So we manage latent TB slightly differently. Typically, what we'll do for these patients is we will
provide them 9 months of isoniazid or 3 months of isoniazid plus rifampin. That usually does
the trick and these patients generally do not go on to develop full TB. It's about 80 to 90%
effective but if we believe this patient actually has tuberculosis, we're going to use a full
regimen to treat them. We'll usually tailor-regimen to both rates of resistance in the community
if we are empirically treating or even better we'd like to get that culture so we know exactly
what to treat it with. There is a way you can remember what are the drugs that treat
tuberculosis and it's the phrase RIPES. So RIPES are the drugs that treat this particular bug.
Let's start with R. R is rifampin, I is isoniazid, P is pyrazinamide, E is ethambutol and then less
commonly used or an alternative is streptomycin. Let's go through the issue about how you
would choose a regimen and under what circumstances. So if you had conventional therapy for
susceptible organisms, typically we're going to do for the first 2 months a multi-drug regimen
of rifampin, isoniazid and pyrazinamide and then 4 months of just rifampin and isoniazid and
usually that will do the trick. However, if there is a possibility of resistant organisms or your
patient has HIV, we're going to do 1 of 3 regimens: RIPE, RIPS, or RIPES. That just tells you
which drugs are being used. Generally, it's rifampin, isoniazid, pyrazinamide plus minus ethambutol
or streptomycin depending on what's going on in your community. If the patient has isoniazid-
resistant tuberculosis, we may do rifampin + ethambutol for 12 months plus minus pyrazinamide.

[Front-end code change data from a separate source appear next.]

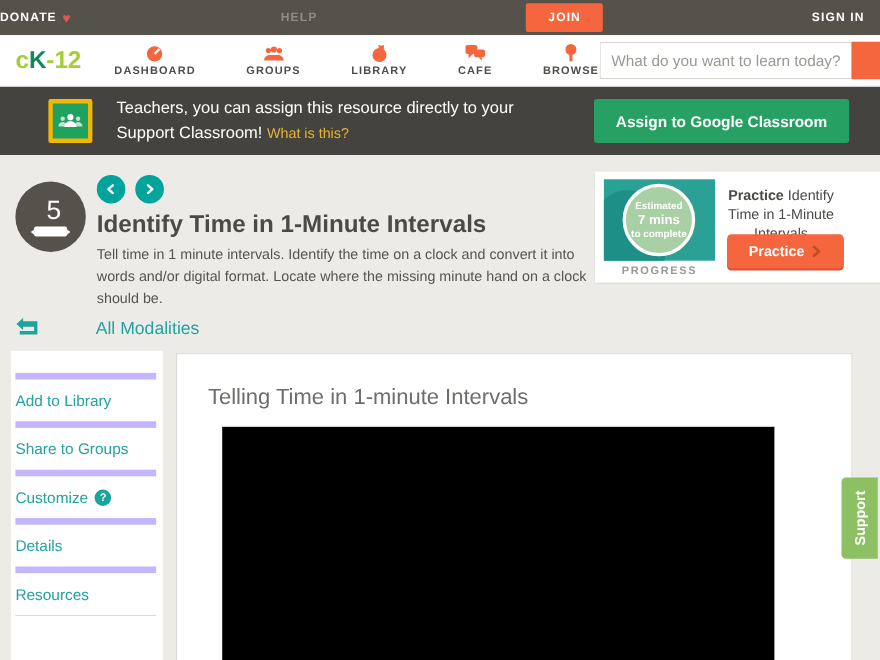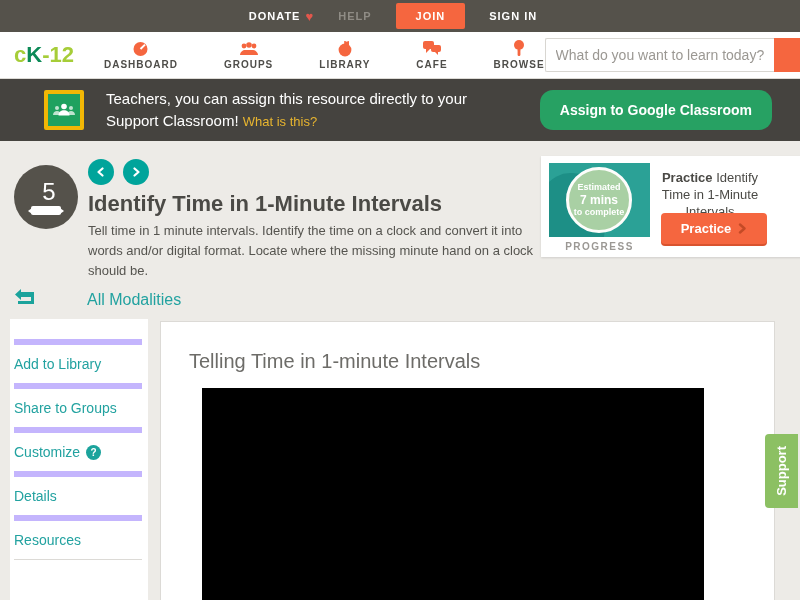--- a/index.html
+++ b/index.html
@@ -7,7 +7,7 @@
   .page { position:relative; width:800px; height:600px; }
 
   
-  .topbar { height:32px; background:#55524b; display:flex; align-items:center; justify-content:center; padding-right:14px; gap:24px; }
+  .topbar { height:32px; background:#55524b; display:flex; align-items:center; justify-content:space-between; padding-right:14px; gap:24px; }
   .topbar .tb-link { color:#fff; font-size:11px; font-weight:bold; letter-spacing:1px; cursor:pointer; display:flex; align-items:center; gap:5px; }
   .topbar .tb-help { color:#8f8c85; }
   .heart { color:#e2574c; font-size:13px; }

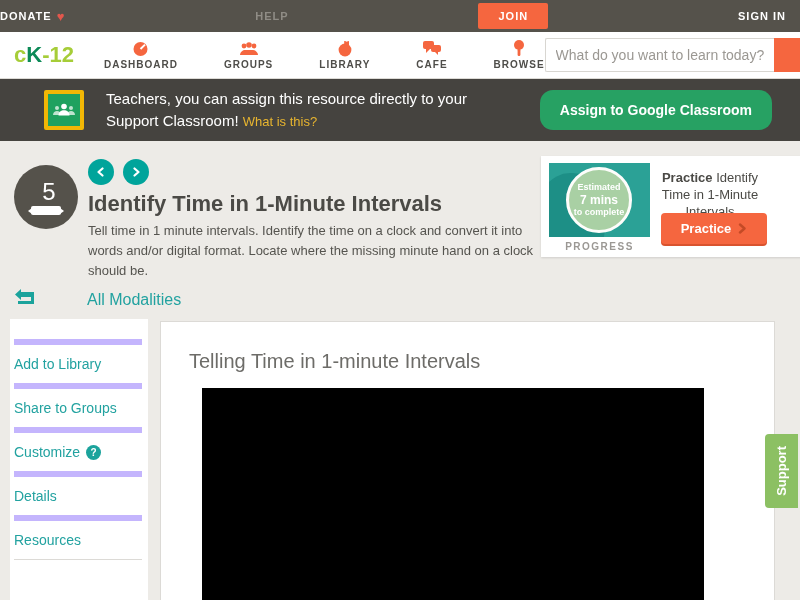--- a/index.html
+++ b/index.html
@@ -31,7 +31,7 @@
   .gc-icon { width:40px; height:40px; background:#1fa15f; border:4px solid #f2b705; border-radius:2px; display:flex; align-items:center; justify-content:center; margin-right:22px; flex:0 0 auto; }
   .banner-text { color:#fff; font-size:15px; line-height:1.45; max-width:375px; }
   .banner-link { color:#e8b52f; font-size:13px; cursor:pointer; text-decoration:none; }
-  .assign-btn { margin-left:auto; background:#27a163; color:#fff; font-size:14px; font-weight:bold; border:none; border-radius:13px; padding:12px 20px; cursor:pointer; }
+  .assign-btn { margin-left:auto; background:#27a163; color:#fff; font-size:14px; font-weight:bold; border:none; border-radius:3px; padding:12px 20px; cursor:pointer; }
 
   
   .hero { position:relative; height:459px; background:#edebe7; }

If it's a multi-drug resistant organism, we're going to use a combination of at least 3 drugs to
which the organisms are susceptible. So, there's a lot of variability in how we care based on
the context of the patient, what's going on in that community where the child received the drugs
or if you can do it the culture and the culture is always key. If we're going to be using these
drugs, some of them have unique side effects. It is important for us to always understand the
side effects of all the drugs we use. For isoniazid, the key thing here is seizure and the reason
why seizure is so key is that we treat the seizure differently than other seizures by giving
vitamin B6. Remember, isoniazid-induced seizure needs to be treated with an extra dose of vitamin B6.
Roughly 10% of these patients will develop a hepatitis and it can be rarely severe. The way you
might remember the side effects of isoniazid is INH. Isoniazid causes neurologic and hepatitis.
Okay, rifampin. Rifampin causes GI upset, hepatitis, rash, thrombocytopenia and cholestasis.
The thing to remember about rifampin though is you look like an orange Gatorade commercial.
You remember those commercials where they have orange coming out of their eyes and their
sweat? These patients will have orange everything. Their pee will be orange, their sweat will be
orange, it will get on their clothes, their tears will be orange. You should definitely warn them
about the side effect. For pyrazinamide, the drug is usually well tolerated in children and the
side effects are less unique: GI upset, rash, hepatitis. For ethambutol, the key one to remember
is retrobulbar neuritis, blurry vision and sometimes a red/green color blindness. So, how do we
prevent TB in the first place? You're probably confused or maybe you're not but I was certainly
confused as a student about why the BCG vaccine is used in some places and not on others.
The BCG vaccine is only effective at reducing severe disease but it doesn't prevent you from
getting the disease. What this means is it's useful in countries where there is a high prevalence.
Generally, these are developing nations. It's not so useful in areas where there's a low prevalence
because it prevents you from getting severe disease but doesn't prevent you from actually getting
the disease. The other reason why it's challenging is because in countries where this disease
isn't very prevalent, we can effectively use the PPD as a screen. If you imagine, if we were to
go to a country where TB is rampant throughout, doing a PPD everywhere and checking and then
treating for a short period of just isoniazid therapy or isoniazid + rifampin therapy for an exposure
would be very ineffective, everyone's got a positive PPD. So, the BCG, it doesn't matter that it
prevents PPD screening because they are not going to do that in that country. They're going
to be trying to reduce people from getting severe disease. In developed countries where this is
less common, the PPD screen is an effective way of screening through the population and we
do it in lots of children. So, we usually use PPDs rather than BCGs in developed countries like
the United States. In countries with low prevalence, screening with PPD alone is more effective.
Another big part of prevention is making sure that people who have the disease are isolated.
In the hospital, we're going to use N-95 masks and we're going to use negative pressure rooms
so they can't spread their disease throughout. Also, it's actually legal to force patients who
are reluctant to take their TB medicine. This is a public health problem. So there may be government
sanctioned or judge sanctioned observed therapy we called direct observed therapy in patients
with this disease. So that's my summary of Tuberculosis in Children. Thanks for your time.